The ABAQUS/CAE environment provides a simple, consistent interface for creating, submitting, monitoring and evaluating results for specific problems. It is divided into modules where each module defines a logical aspect of the modelling process, such as geometry, material properties, mesh, boundary conditions, and many more (Hibbitt et al, 2004)
This section presents the development of the fracture model in ABAQUS used to predict the propagation of cracks along the surface of a pressurised pipeline carrying anthropogenic carbon dioxide. The FEM model calculates the mode I stress intensity factor at the crack tip of the pressurised pipeline in response to several loading conditions.
Geometry
The problem in this study consists of a cylindrical tube of defined diameter and thickness, a puncture hole of given diameter on the tube wall, and a longitudinal crack starts from the edge of the puncture, as showed in figure 5.1.
Figure 5.1 Geometry of the problem in this study
In the ABAQUS, only half of the tube is modelled due to symmetry of the geometry, as shown in such the computational runtime is reduced. The model geometry in ABAQUS is showed in figure 5.2, the length of the tube is significantly larger than the puncture, as compared to figure 5.1, to minimise the effect of fixed boundary at both end of the tube.
Mesh
Mesh generation is one of the most important procedures of finite element analysis (FEA). Finite Element Method (FEM) involves the division of the analysis region into numerous sub-regions. The small regions are the actual elements that are connected with other adjacent elements at various nodes. Mesh generation is the process of generating various geometric data of a material’s elements as well as their nodes and entails the computation of nodes coordinates, defining the nodes’ connectivity as well as construction of the elements. Mesh in this case designates the aggregates of a material’s elements, lines and nodes representing their overall connectivity. The geometric characteristics of the generated material elements have a great effect on the accuracy and performance of a finite element analysis. This makes mesh generation to be one of the most important procedures in a finite element analysis and modelling (Bui & Vahn , 1990). Lewis et al., (1995, p.47) noted that in finite element analysis, generation of an appropriate mesh is quite a great challenge. They noted that it is important for a mesh to be generated on the basis of a suitable density distribution for the numerical analysis to provide results that are as optimal as possible and with the lowest computational costs.

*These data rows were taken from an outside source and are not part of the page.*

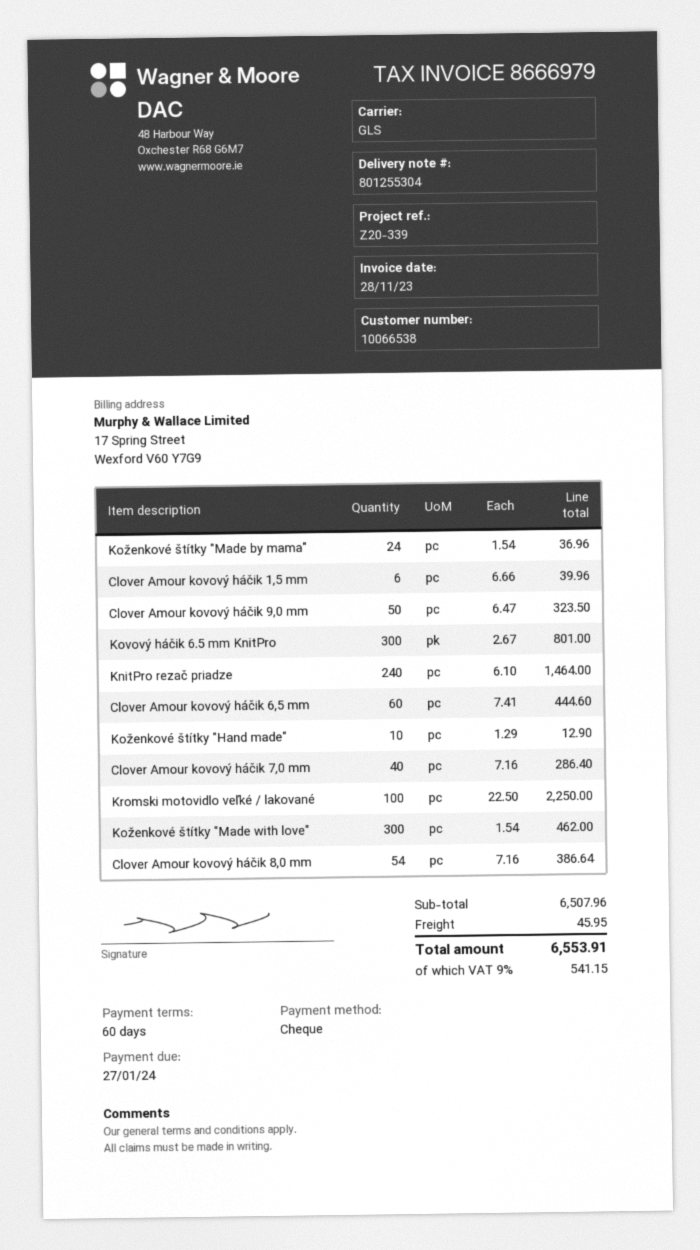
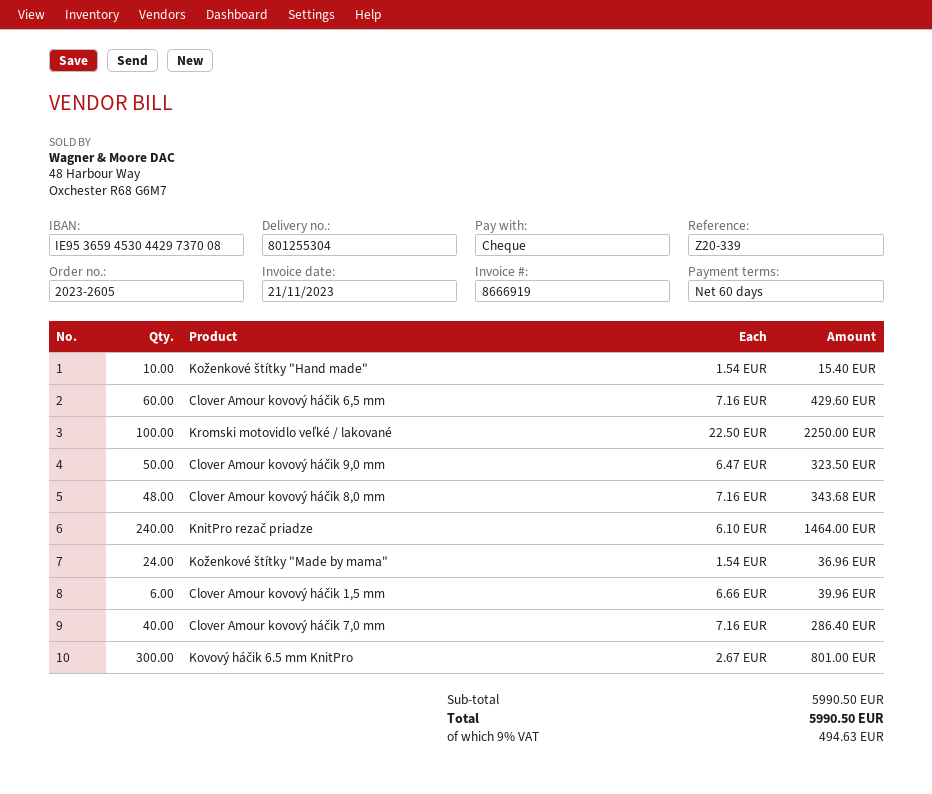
invoice number: 8666979 -> 8666919
invoice date: 2023-11-28 -> 2023-11-21
Clover Amour kovový háčik 6,5 mm: 60 x 7.41 = 444.60 -> 60 x 7.16 = 429.60
Koženkové štítky "Hand made": 10 x 1.29 = 12.90 -> 10 x 1.54 = 15.40
Koženkové štítky "Made with love": 300 x 1.54 = 462.00 -> none
Clover Amour kovový háčik 8,0 mm: 54 x 7.16 = 386.64 -> 48 x 7.16 = 343.68
subtotal: 6507.96 -> 5990.50
shipping: 45.95 -> none
tax: 9% = 541.15 -> 9% = 494.63
total: 6553.91 -> 5990.50

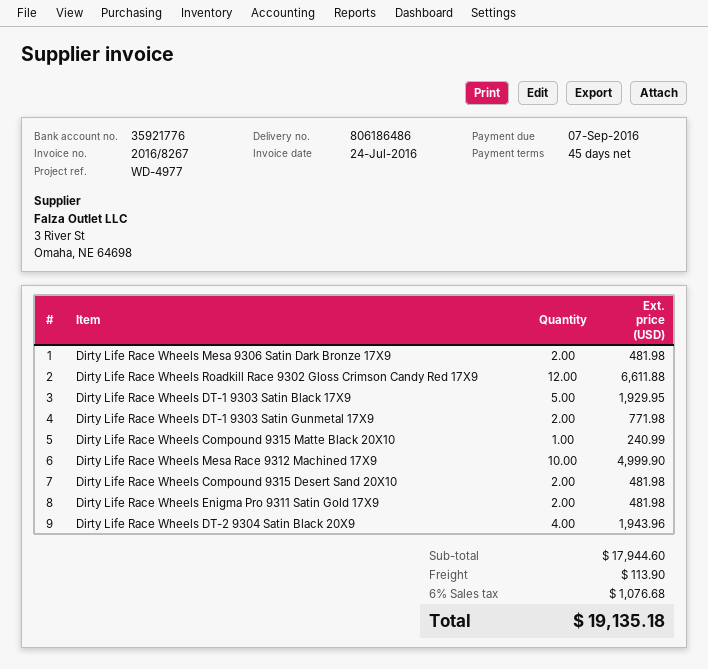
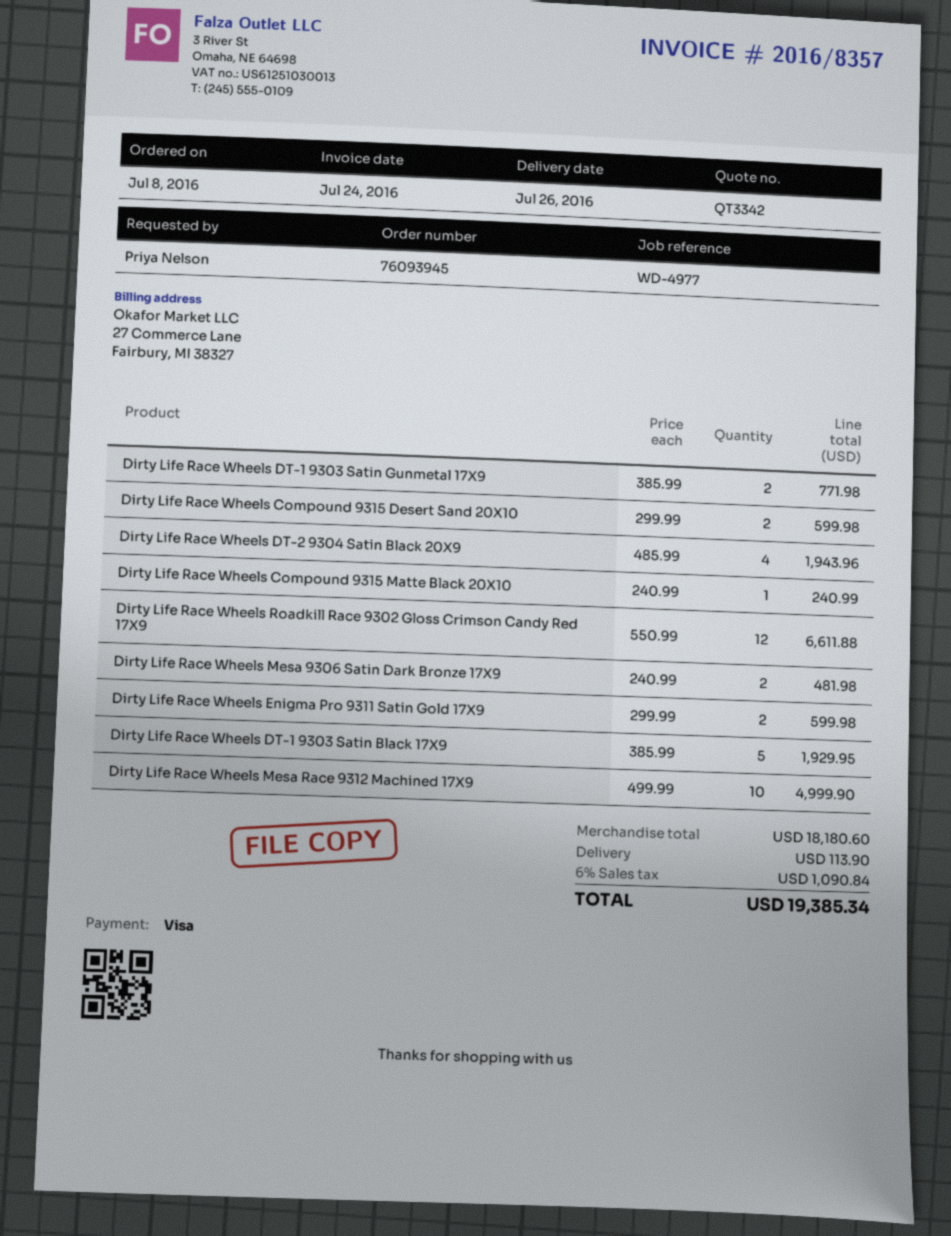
invoice number: 2016/8267 -> 2016/8357
Dirty Life Race Wheels Compound 9315 Desert Sand 20X10: 2 for 481.98 -> 2 for 599.98
Dirty Life Race Wheels Enigma Pro 9311 Satin Gold 17X9: 2 for 481.98 -> 2 for 599.98
subtotal: 17944.60 -> 18180.60
tax: 6% = 1076.68 -> 6% = 1090.84
total: 19135.18 -> 19385.34

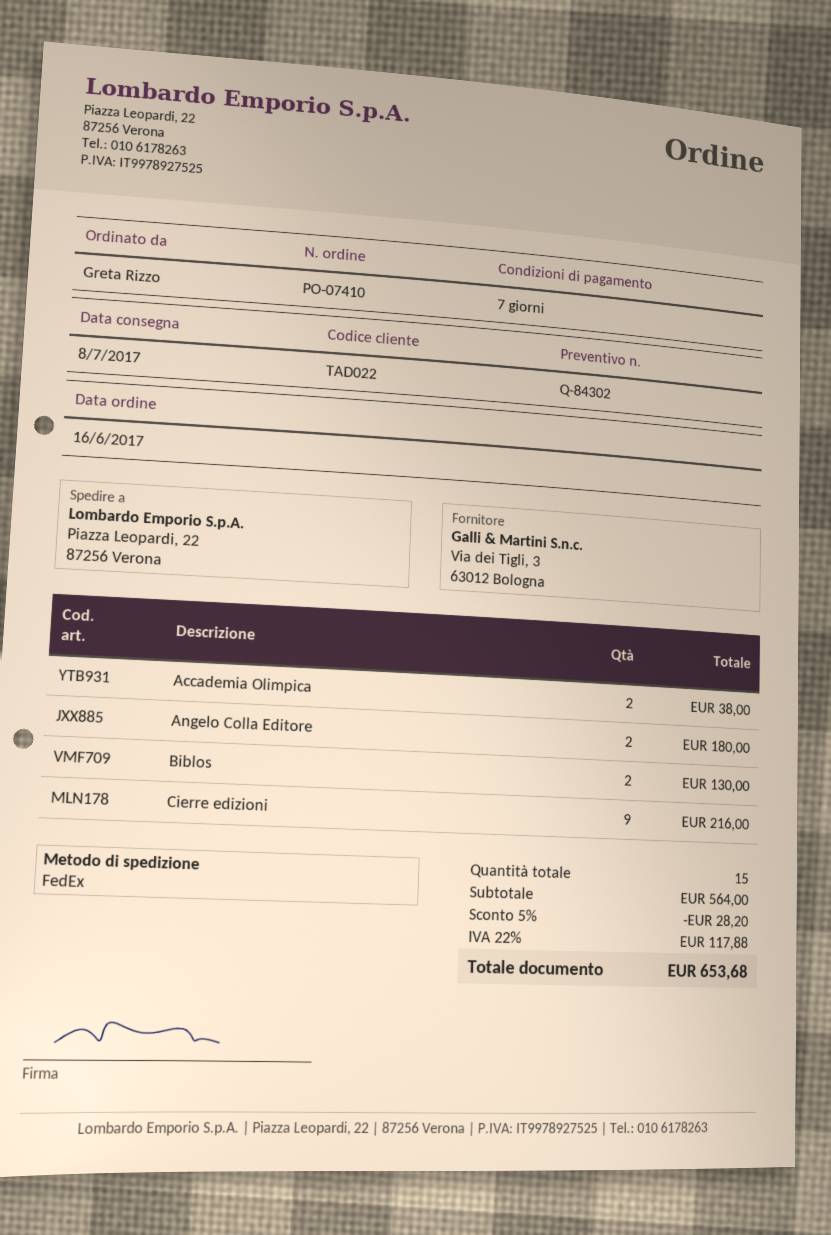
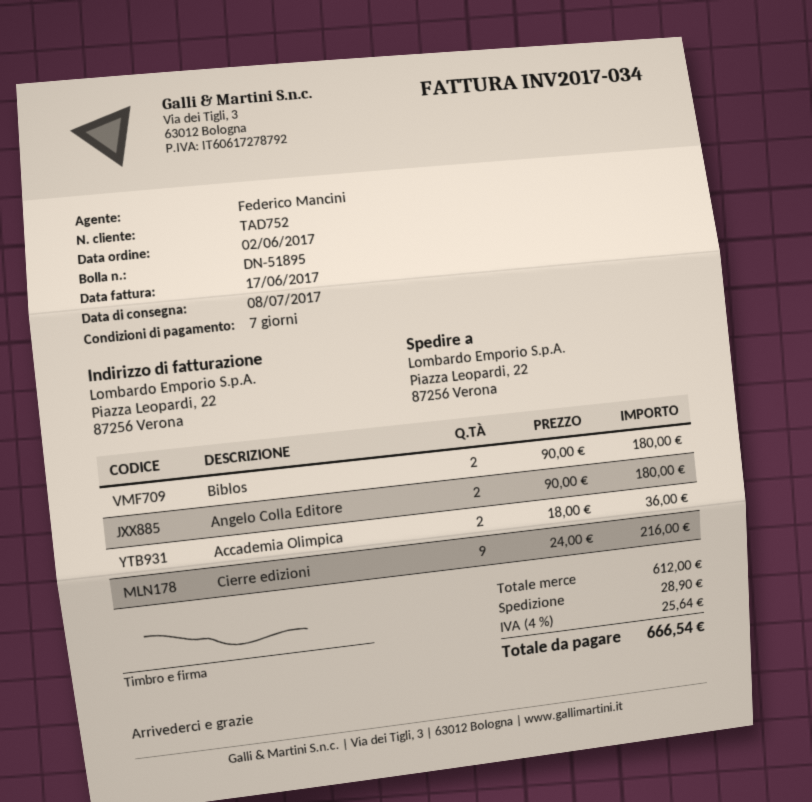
order date: 2017-06-16 -> 2017-06-02
customer number: TAD022 -> TAD752
Accademia Olimpica: 2 for 38.00 -> 2 for 36.00
Biblos: 2 for 130.00 -> 2 for 180.00
subtotal: 564.00 -> 612.00
discount: 5% = 28.20 -> none
shipping: none -> 28.90
tax: 22% = 117.88 -> 4% = 25.64
total: 653.68 -> 666.54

5.1.1.1 Characteristics of a good mesh
According to Yu et al., (2008), a good mesh must be able to possess certain qualities. The first quality is that it must be able to preserve the features of the material under study. The second quality is that it must be highly adaptable. The third on is that it must be of high quality. The two initial properties demands that the mesh generation process captures all the important features of a material and at the same time have control of seamlessly producing very dense meshes at the regions of interest as well as coarse ones elsewhere. Quality of a give mesh can be gauged by either it means of a solution-dependent (Brandt, 1977) or geometry-dependent criteria (Pebay & Baker, 2003). It is important for the quality of mesh to be guaranteed in both simulation and molecular modelling because “”skinny triangles may cause poor quality of approximations of finite and boundary element methods (Jollife,1986).

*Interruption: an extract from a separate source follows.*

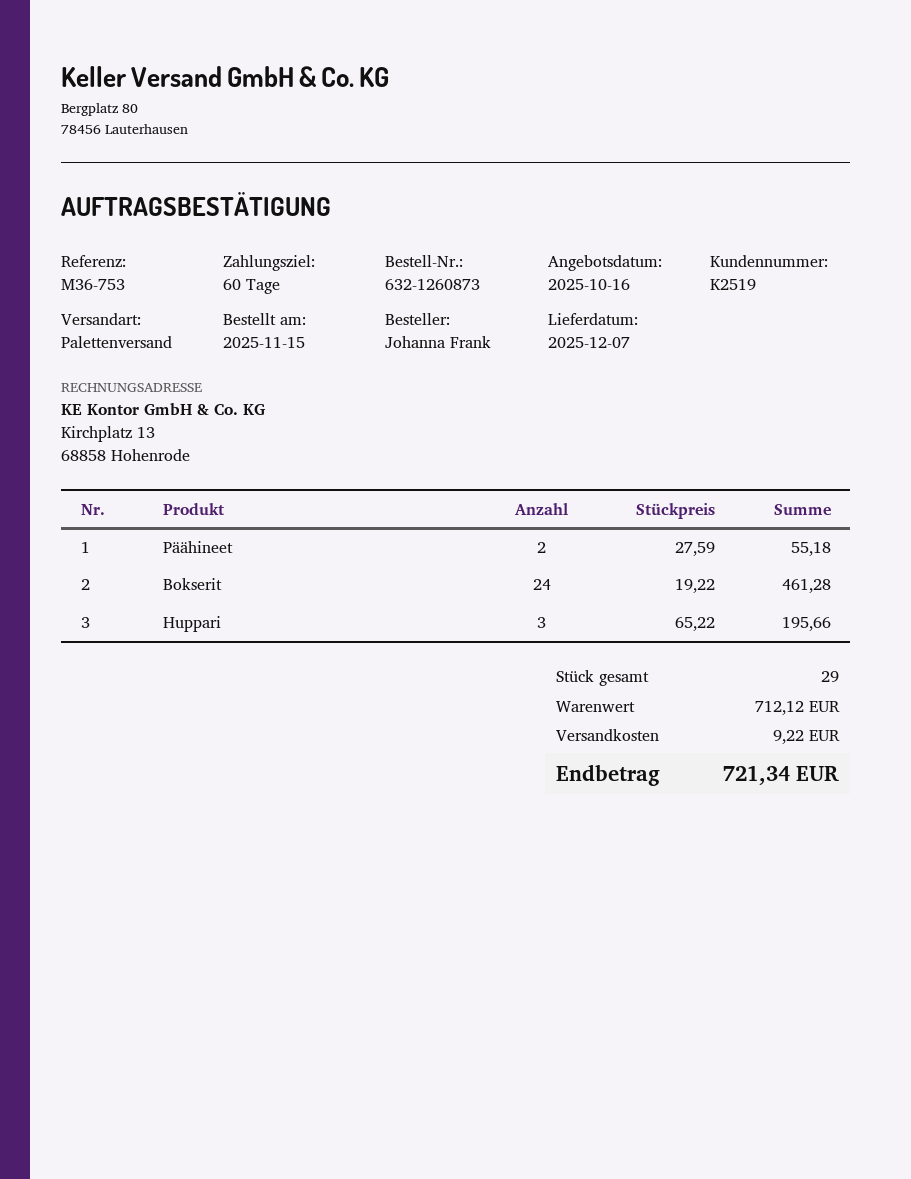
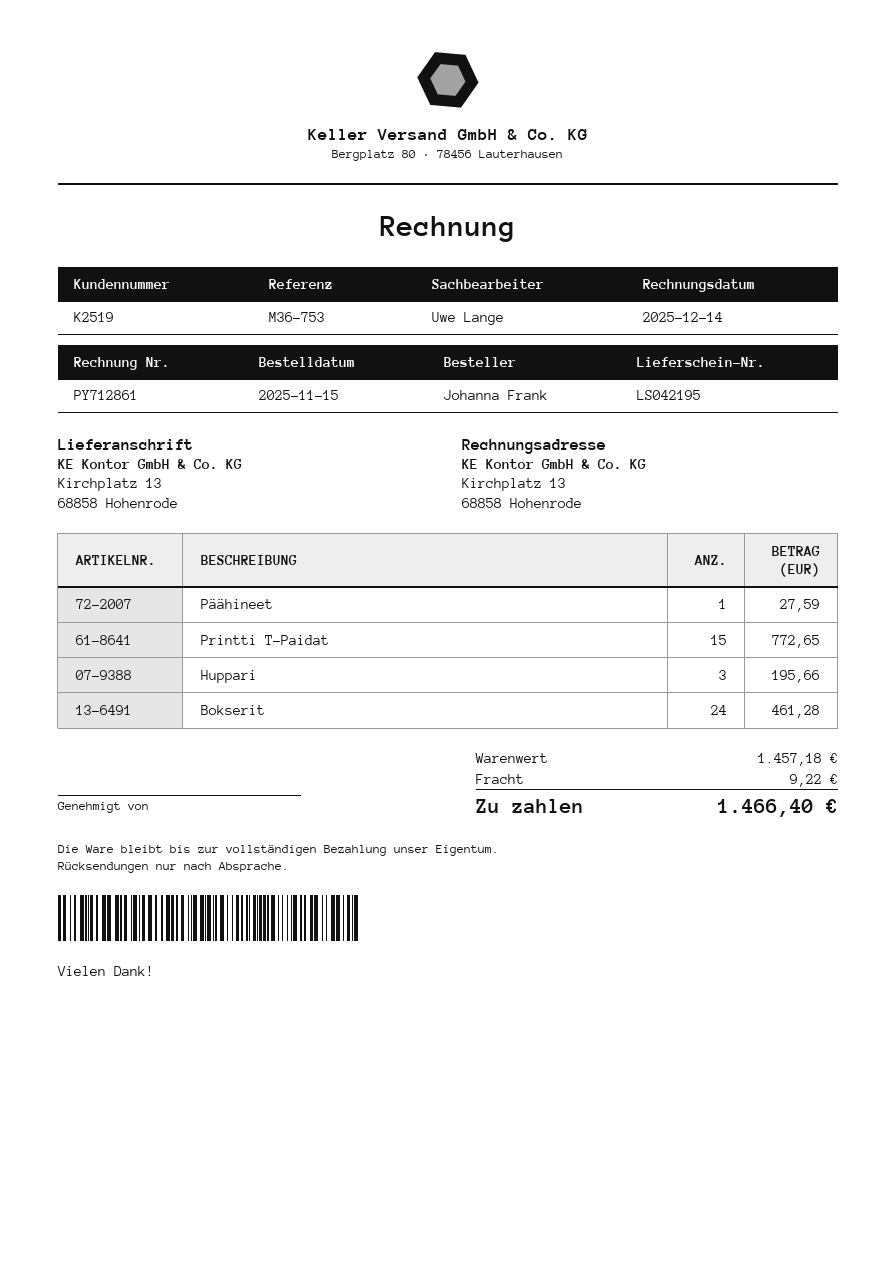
Päähineet: 2 for 55.18 -> 1 for 27.59
Printti T-Paidat: none -> 15 for 772.65
subtotal: 712.12 -> 1457.18
total: 721.34 -> 1466.40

As crack tip can cause stress concentration, the stress and strain gradients are large as a crack is approached. Therefore, the finite element mesh must be refined in the vicinity of the crack to get accurate stress and strains. Also, for mesh convergence, the singularity at the crack tip is modelled by collapsing element side into single node. The final mesh is shown in figure 5.3 using 20-node quadratic brick with reduced integration element (C3D20R). Figure 5.4 shows the mesh refinement in the vicinity of the crack tip. The red line in figure 5.4 represents the position of the crack.

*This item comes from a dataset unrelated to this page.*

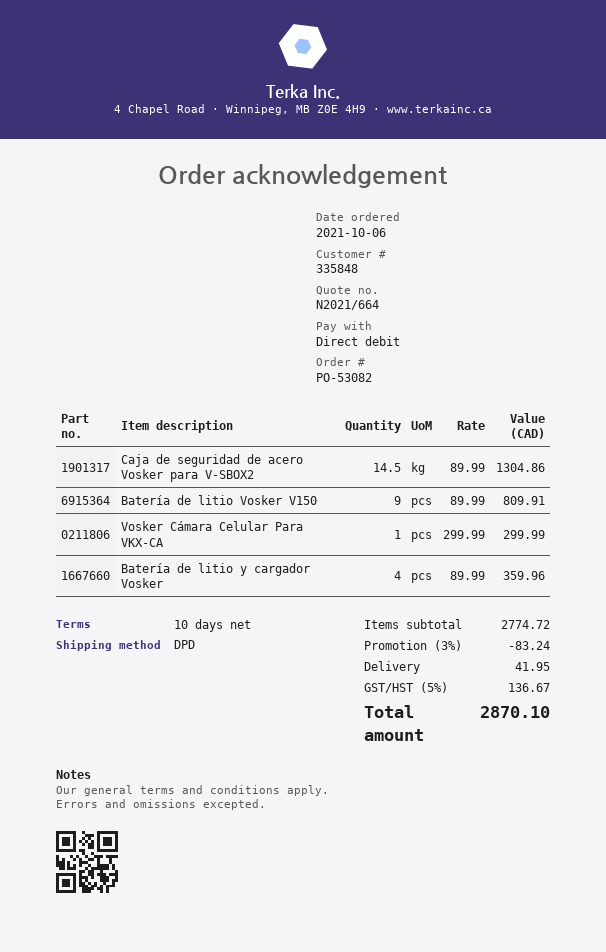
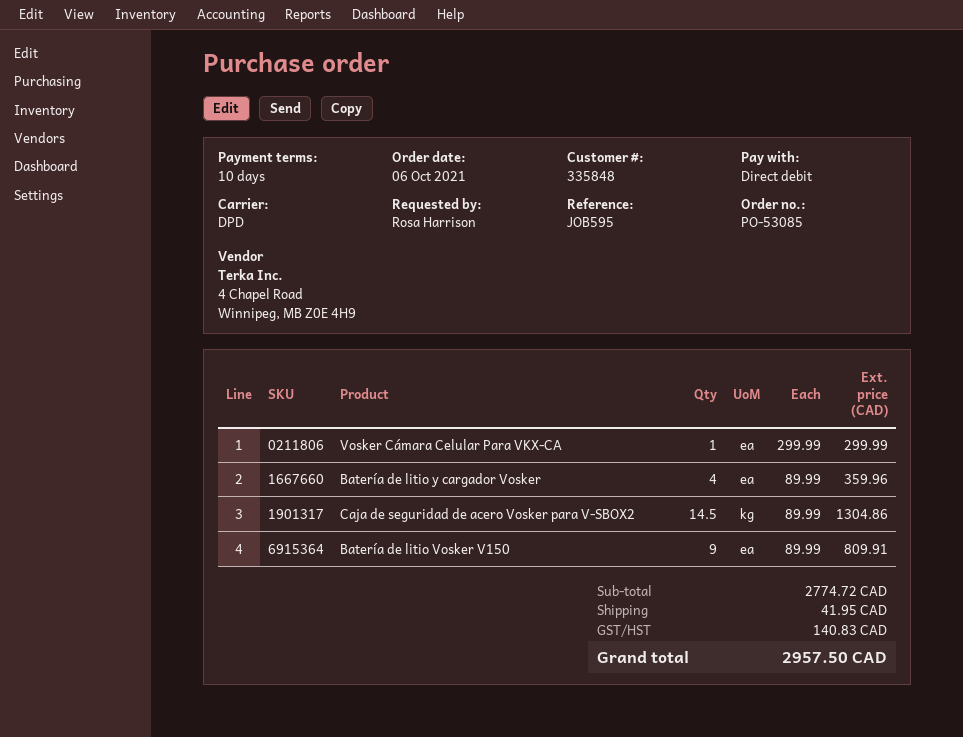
order number: PO-53082 -> PO-53085
discount: 3% = 83.24 -> none
tax: 136.67 -> 140.83
total: 2870.10 -> 2957.50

One of the most common difficulties in the modelling of Linear Elastic Fracture Mechanics
(LEFM) problems by employing finite element technique is related to the fact that the polynomial basis functions applied for most conventional elements can never characterize the singular crack-tip stress as well as strain fields that are predicted by the guiding theory and principles. The implication of this is that as the mesh gets refined then the finite element solution would initially commence to converge towards the theoretical solution but would diverge eventually. This kind of difficulty was identified and demonstrated during the early development of the concept of finite element method as noted by Chan (1970). Several other researchers studied special finite element formulations that take into consideration stress intensity factors and singular basis functions as nodal variables (Benzley, 1974;Tracey, 1971; Papaioannou, 1974). Even though their works were highly successful, the special purpose elements that they crafted are not readily available in most commercial general-purpose finite element programs like ABAQUS and thus are rarely used. A major advancement in the application of finite element method (FEM) for solving LEFM problems was the independent and simultaneous development of “quarter-point” elements in the 1970s by Henshell and Shaw (1975) and their fellow researcher at that time Barsoum (1976). These authors indicated that the right or appropriate crack-tip displacement, strain and stress fields can be modeled by means of standard quadratic order isoparametric finite elements in cases where an element’s mid-side node is moved to a potion that is a quarter of the way from the determined crack-tip to the element’s far end. It is this procedure that introduces a singularity into the intricate process of mapping between an element’s Cartesian space and its parametric coordinate space. The works of Henshell and Shaw (1975) presented a clear description of a quadrilateral quarter-point element. Barsoum (1976) proposed the collapsing of one edge of a given element at the crack tip. This is at the point where the crack-tip nodes are inherently constrained to shift together. The development of quarter-point elements was therefore a major milestone in the advancement of finite element methods for LEFM. It is these developments and standards that allowed us to accurately use ABAQUS in modeling the crack tip fields more accurately with quite minimal preprocessing requirements.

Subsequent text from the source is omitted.